New medical technology

Like the wrinkles that furrow one’s
brow, varicose veins, for many, are an
inescapable part of aging. Varicose veins are veins that become swollen and
large, usually due to defective valves in the
vein. The enlarged veins, often with a dark
purple or blue coloration, protrude from
the surface of the skin and frequently have
a worm-like appearance. Although females
are more likely to develop varicose veins,
both sexes are susceptible to developing
symptoms.

“Varicose veins are very common,” says
Dr. Cheryl Hoffman, director of interventional radiology at the UCLA-Santa Monica
Medical Center. “Greater than 20 percent
of women and 7 percent of men suffer
from venous disease in the United States.”

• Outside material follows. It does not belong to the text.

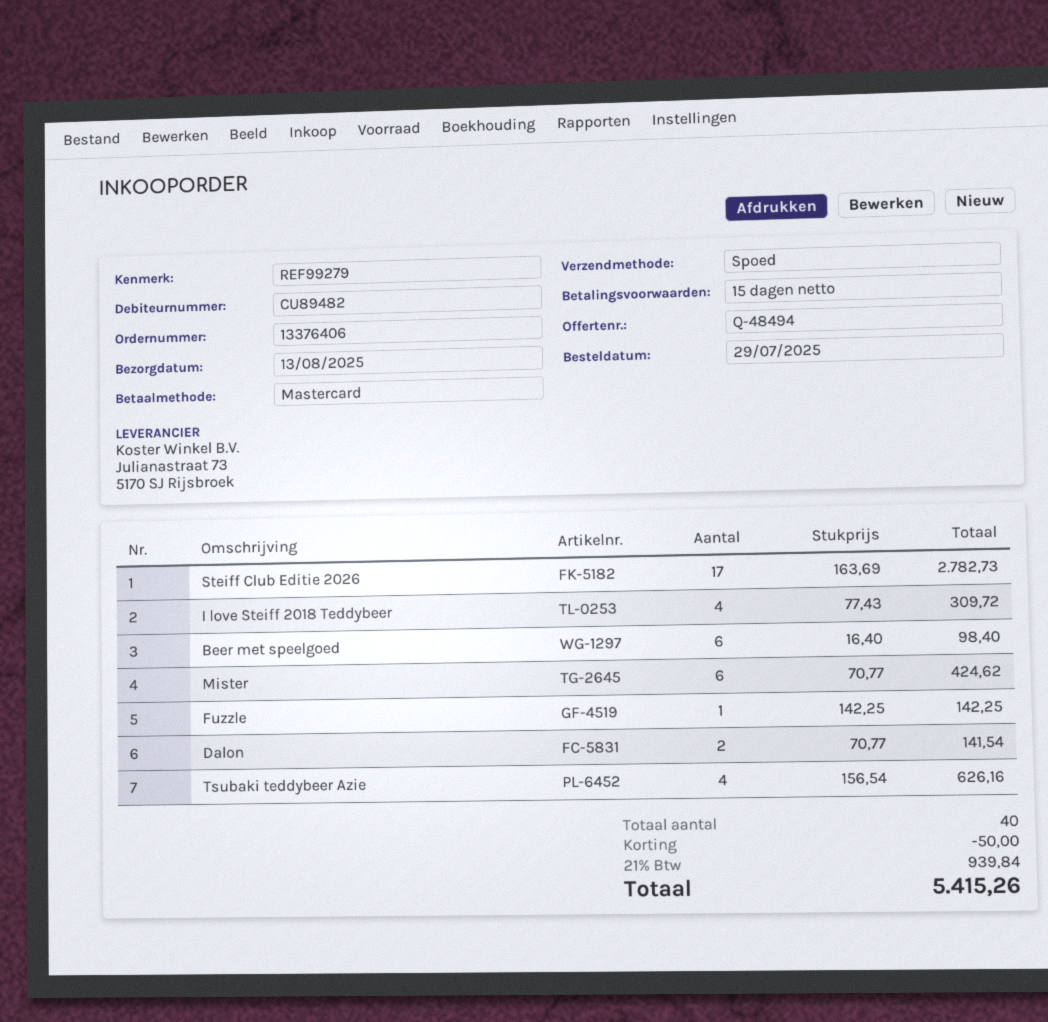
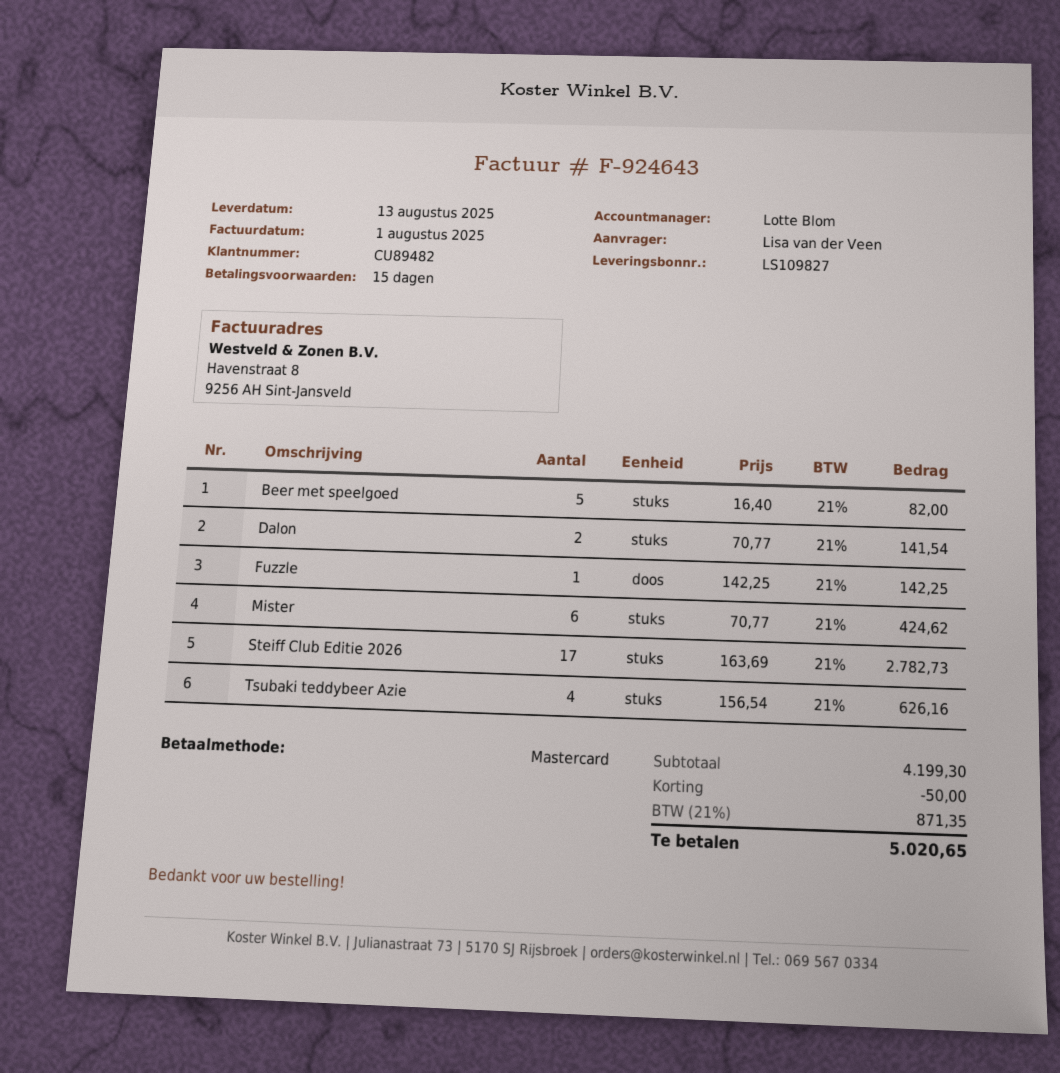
I love Steiff 2018 Teddybeer: 4 x 77.43 = 309.72 -> none
Beer met speelgoed: 6 x 16.40 = 98.40 -> 5 x 16.40 = 82.00
tax: 21% = 939.84 -> 21% = 871.35
total: 5415.26 -> 5020.65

While varicose veins don’t signify a life-threatening condition, they can cause discomfort. Common symptoms of varicose
veins include aching pain, swelling and
itching in the legs. In the past, the removal
of varicose veins required invasive surgery.
New minimally invasive procedures, however, have provided a breakthrough in how
venous diseases are treated.

Smart Business spoke with Hoffman
about when a doctor should be consulted
about varicose veins, how varicose veins
are treated and what types of minimally
invasive therapies are now available.

What causes varicose veins?

There is usually an incompetency to the
valves of the veins that causes reflux.
Gravitational forces then overcome the
veins and blood pools, causing a distension to the vein. This can lead to a dilation of the vein, worsening valve function
and retrograde, or reversal of flow, within that vein — all of which can lead to
venous stasis, varicose veins and ulceration.

How can people reduce their chances of getting varicose veins?

Usually it is genetic. However, wearing
compression stockings, especially when
engaging in standing activities, can help to
decrease the effects of gravitational forces on superficial venous valves. Typically,
though, it is something that just develops
over time. In addition to advanced age,
other factors that increase a person’s
chance of developing varicose veins
include having family members with vein
problems, obesity, pregnancy and hormonal changes, which can be spurred by taking
birth control or other medicines containing
estrogen.

Can varicose veins lead to serious medical
problems?

There is no life-threatening danger;
unlike the deep veins, which can have
blood clots that eventually go to the lungs.
But there is severe pain and disability that
can result from varicose venous disease,
what we call superficial venous abnormality. Patients can have serious disability from
superficial valvular incompetence and varicose veins.

When should a doctor be consulted about
varicose veins?

When a patient has phlebitis, an inflammation of one of the superficial veins, typically he or she goes to a physician because
there is pain associated with this condition.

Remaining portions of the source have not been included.